Post-graduate Researchernicola mccullough

Department: Sport, Exercise and Rehabilitation

After graduating from Durham University with a First Class Honours degree in Applied Psychology, Nicola initially worked in mental health and then spent four years as an A-Level Psychology teacher. Following a growing involvement in the sport of archery as a coach and volunteer on a national project into participation levels, she brought together her interests in psychology and physical activity through study at Northumbria University, first graduating with a Distinction from the MSc Sport and Exercise Psychology programme and then returning to conduct her current research into the role of physical activity in primary school education.






  • MSc Sport and Exercise Psychology, Northumbria University
  • City & Guilds Level 4 Award in Preparing to Teach in the Lifelong Learning Sector, Stockton Riverside College
  • BSc(Hons) Applied Psychology, Durham University

Overview of Doctoral Research

The role of physical activity in primary school education.

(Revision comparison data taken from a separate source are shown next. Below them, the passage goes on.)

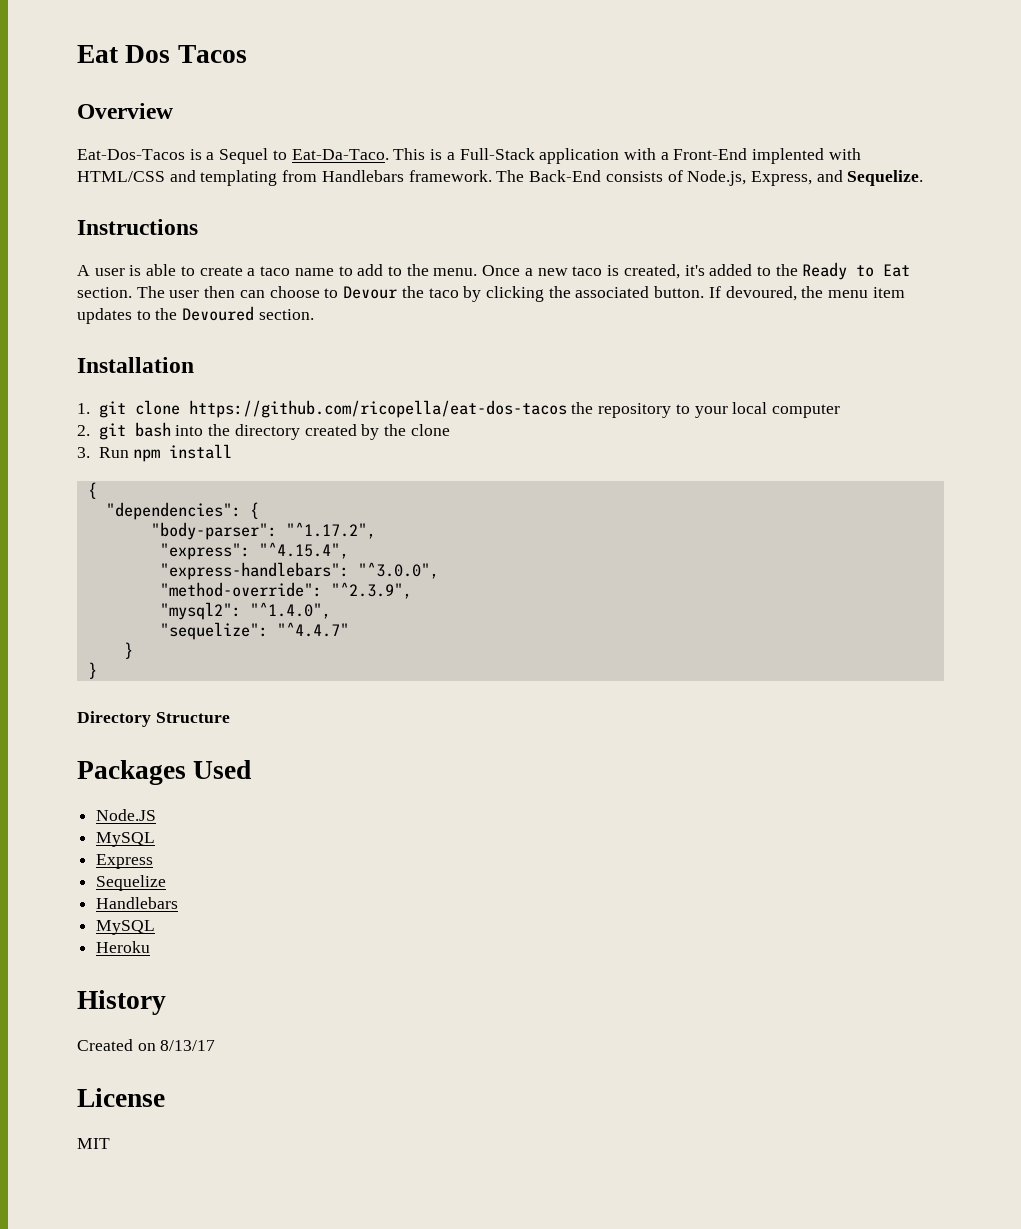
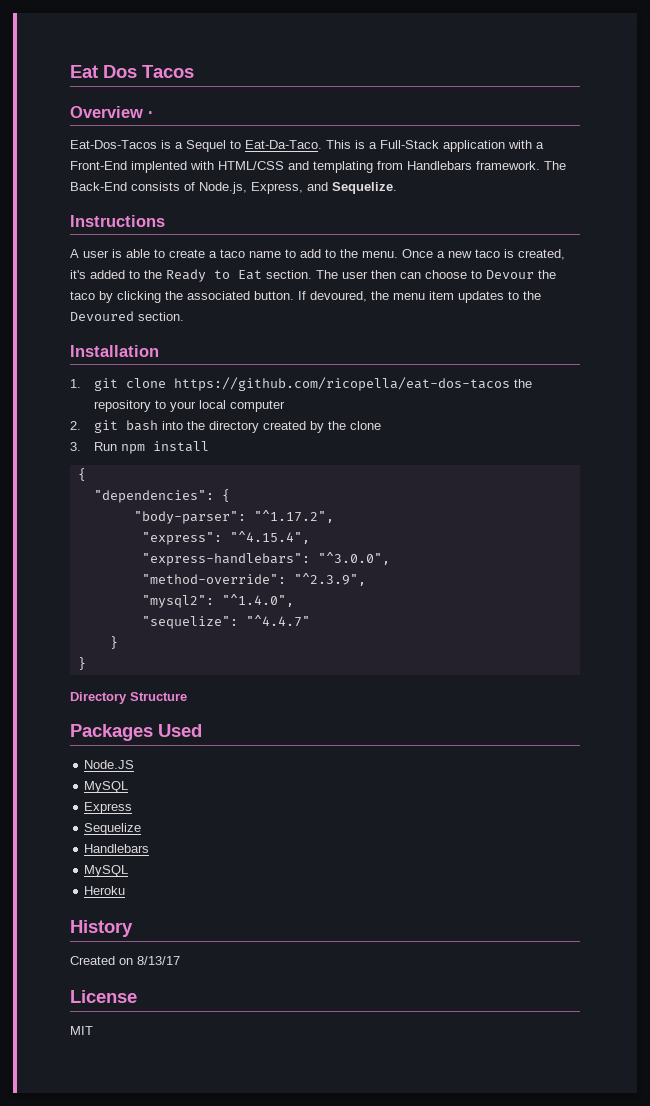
- Overview
+ Overview ·

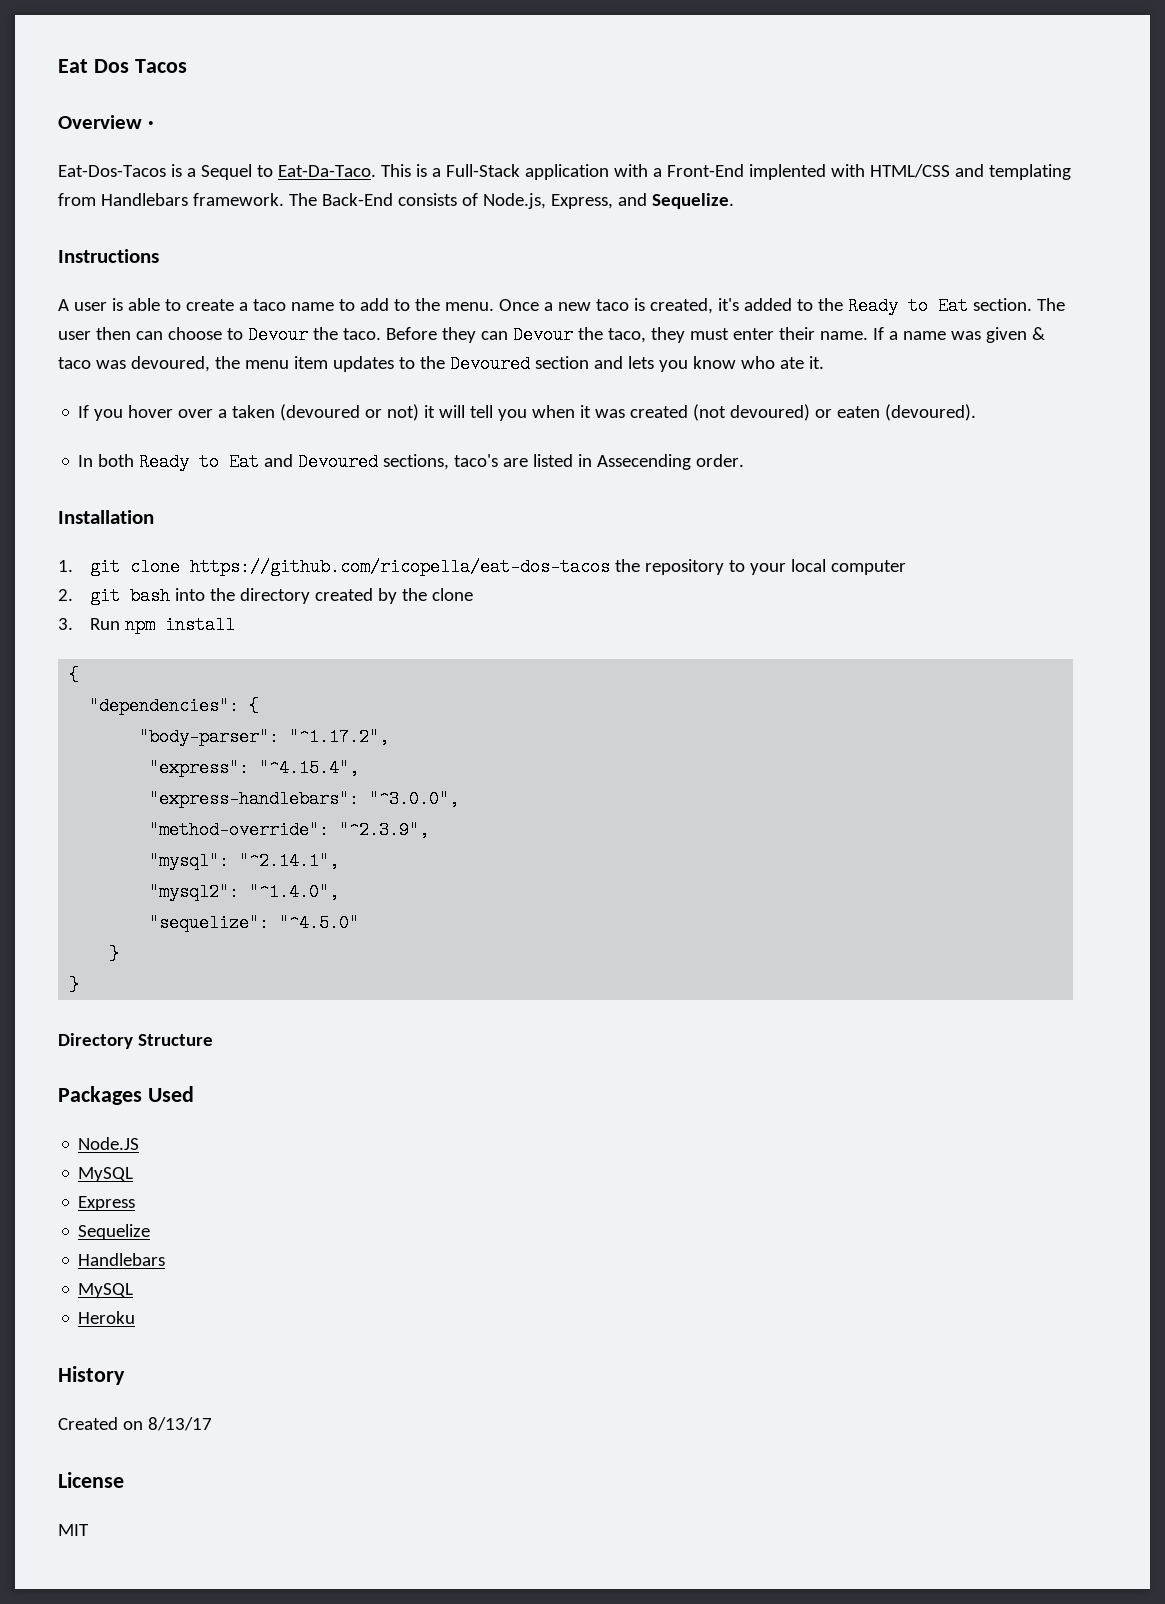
- The user then can choose to Devour the taco by clicking the associated button. If devoured, the menu item updates to the Devoured section.
+ The user then can choose to Devour the taco. Before they can Devour the taco, they must enter their name. If a name was given & taco was devoured, the menu item updates to the Devoured section and lets you know who ate it.
+ If you hover over a taken (devoured or not) it will tell you when it was created (not devoured) or eaten (devoured).
+ In both Ready to Eat and Devoured sections, taco's are listed in Assecending order.
+ "mysql": "^2.14.1",
- "sequelize": "^4.4.7"
+ "sequelize": "^4.5.0"

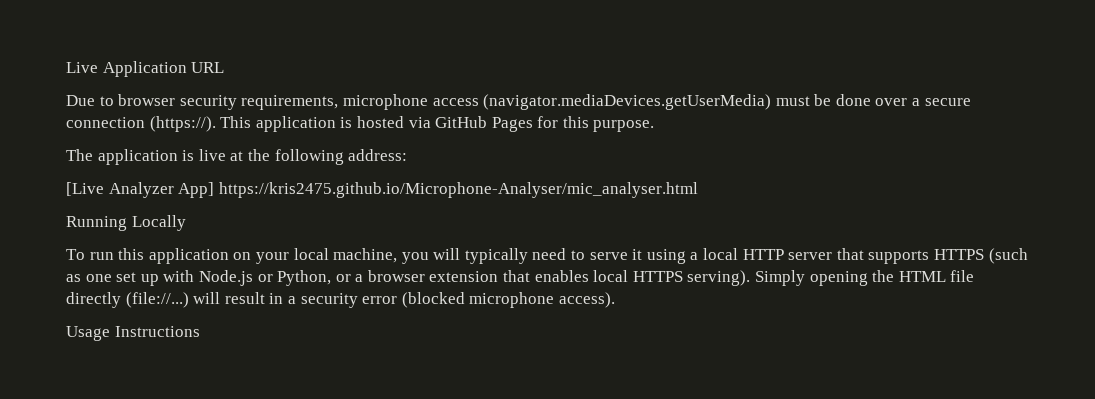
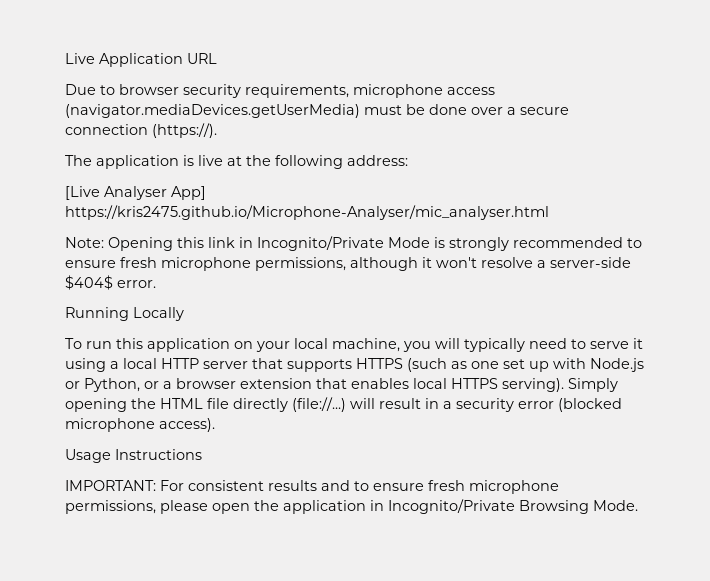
- This application is hosted via GitHub Pages for this purpose.
- [Live Analyzer App] https://kris2475.github.io/Microphone-Analyser/mic_analyser.html
+ [Live Analyser App] https://kris2475.github.io/Microphone-Analyser/mic_analyser.html
+ Note: Opening this link in Incognito/Private Mode is strongly recommended to ensure fresh microphone permissions, although it won't resolve a server-side $404$ error.
+ IMPORTANT: For consistent results and to ensure fresh microphone permissions, please open the application in Incognito/Private Browsing Mode.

Nicola is taking a mixed methods approach to the study of opportunities for physical activity in primary schools and the outcomes of this for upper Key Stage 2 children (9–11 years old). Her research centres around a Personal, Social, Health and Economic (PSHE) education programme being delivered in the North East of England, in which each of the weekly sessions consists of classroom-based work followed by active games designed to reinforce the key messages from the classroom activities. Nicola’s first study will take the form of a qualitative analysis of the views of stakeholders, including children themselves, on the role of physical activity at school and in the PSHE programme specifically. She then plans to conduct a quantitative analysis of the programme outcomes in terms of any changes in the wellbeing, physical activity levels and academic attainment of participating children, as compared to a control group studied over the same period. Nicola hopes that recommendations based upon the findings from her research will be used not only by the organisation delivering the PSHE programme, but by UK schools on the whole, to assist in making decisions concerning the provision of opportunities for physical activity in a crowded curriculum.


McCullogh, N. (2015, February). Self-determination theory and the maintenance of archery participation: A thematic analysis of interview data. Paper presented at the Association for Applied Sport Psychology International Student Conference, Loughborough, UK.